K_p (C_cell/C_medium) estimated in absence () (control) and presence () of 20 mM ammonium chloride (NH₄Cl) at 5 μM concentration of (a) imipramine, clarithromycin, formoterol, rifampicin, budesonide, ciprofloxacin, and (b) ipratropium bromide, fenoterol, tiotropium bromide and terbutaline. Data represent mean ± SD of at least 3 experiments carried out at separate occasions (**, p < 0.01 by t-test).

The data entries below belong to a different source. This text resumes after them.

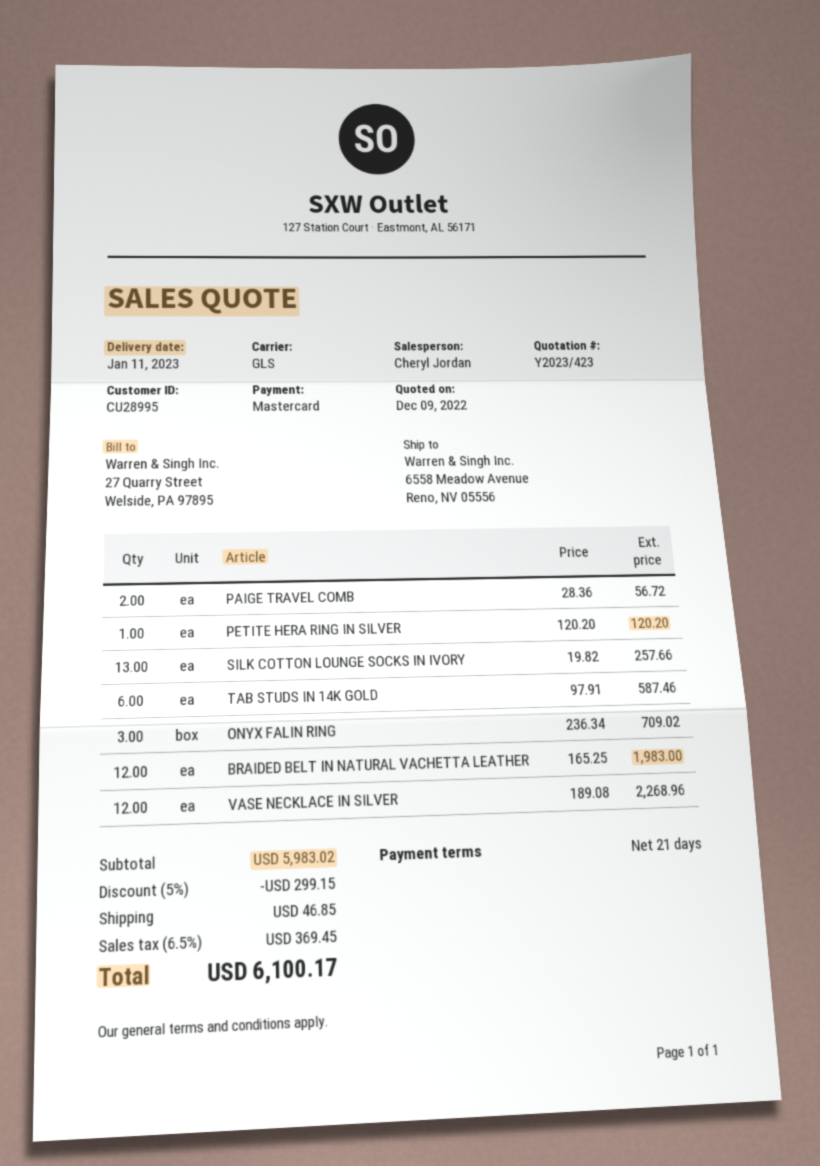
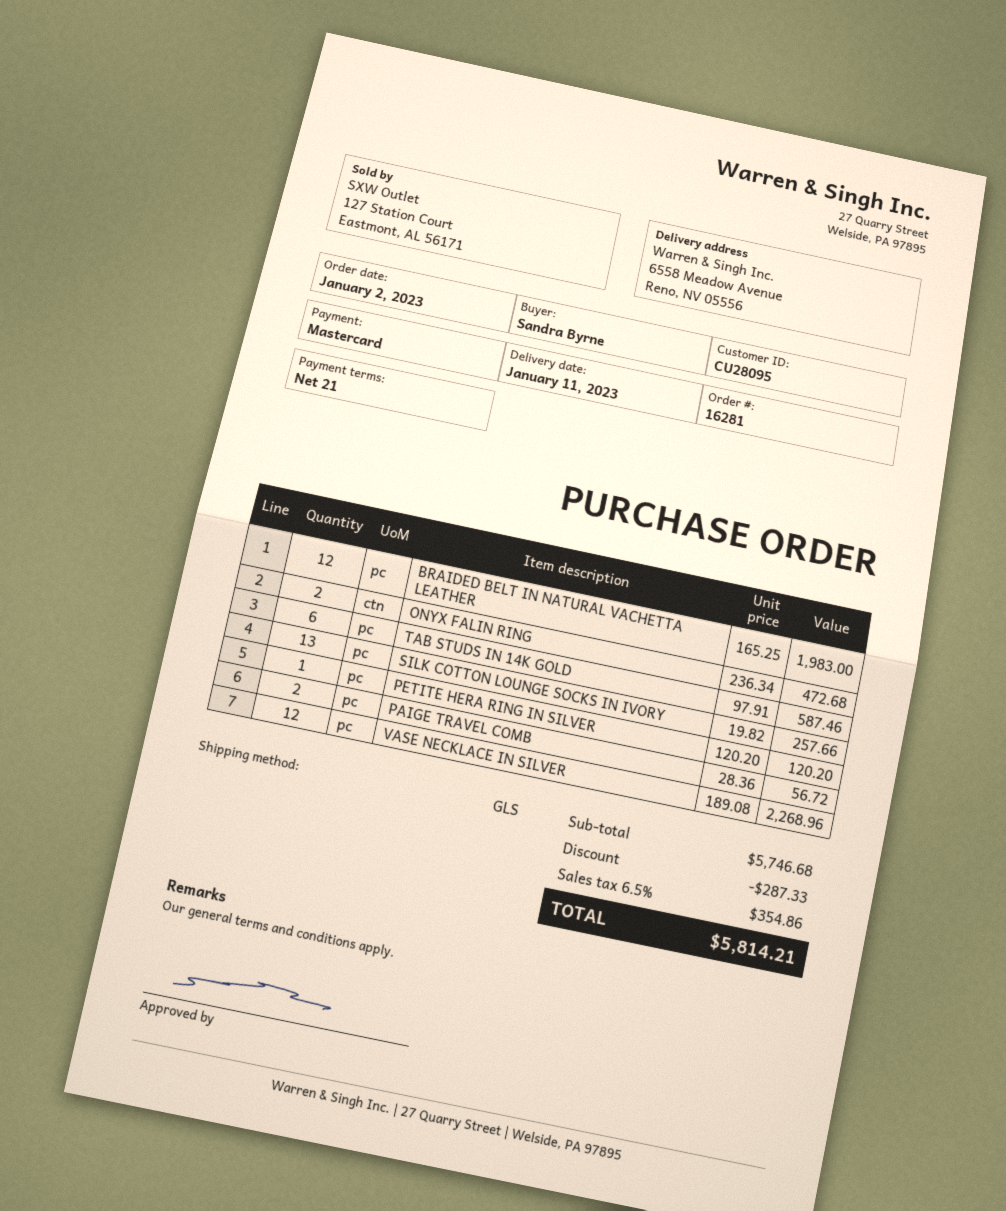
customer number: CU28995 -> CU28095
ONYX FALIN RING: 3 x 236.34 = 709.02 -> 2 x 236.34 = 472.68
subtotal: 5983.02 -> 5746.68
discount: 299.15 -> 287.33
shipping: 46.85 -> none
tax: 6.5% = 369.45 -> 6.5% = 354.86
total: 6100.17 -> 5814.21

Table IV Cell-to-Medium Partition Coefficients (K_p) Estimated Under Control and NH₄Cl Treatment Conditions for 10 Drugs Investigated at 5 μM in NR8383. Percent Reduction in K_p in the Presence of NH₄Cl (20 mM), monensin (5 μM) and nigericin (10 μM) is shown as an indicator of the extent of lysosomal Sequestration. Data Represent Mean ± SD of at Least 3 Experiments

Lysosomal sequestration of imipramine, clarithromycin, formoterol and fenoterol was investigated further by monensin and nigericin; total K_p of these drugs in the absence and presence of these agents are shown in Fig. 4. The K_p of imipramine was significantly reduced in the presence of both monensin (by 66%) and nigericin (by 75%). The reduction of clarithromycin K_p was more pronounced in comparison to imipramine (77 and 82% by monensin and nigericin, respectively), in agreement with the effect of NH₄Cl. In contrast, minor reduction in fenoterol and formoterol K_p in the presence of these agents was observed, corroborating findings from the studies with NH₄Cl. The observations from confocal imaging studies confirmed the results outlined above, with regards to both the effectiveness of the chemical agents and the extent of lysosomal accumulation of clarithromycin, imipramine and formoterol (Fig. 2). In addition to K_p, CL_uptake of each drug was estimated in the presence of these chemical agents; the effect of NH₄Cl, monensin and nigericin on CL_uptake of the drugs investigated followed the same trends seen for K_p data (details are shown in the Supplementary Material, Table S5, Figures S4 and S5).

Fig. 4

K_p (C_cell/C_medium) estimated in NR8383 in the absence () (control) and presence of (a) 10 μM nigericin () (b) 5 μM monensin () at 5 μM concentration of imipramine, clarithromycin, formoterol and fenoterol. Data represent mean ± SD of at least 3 experiments (**, p < 0.01 by t-test).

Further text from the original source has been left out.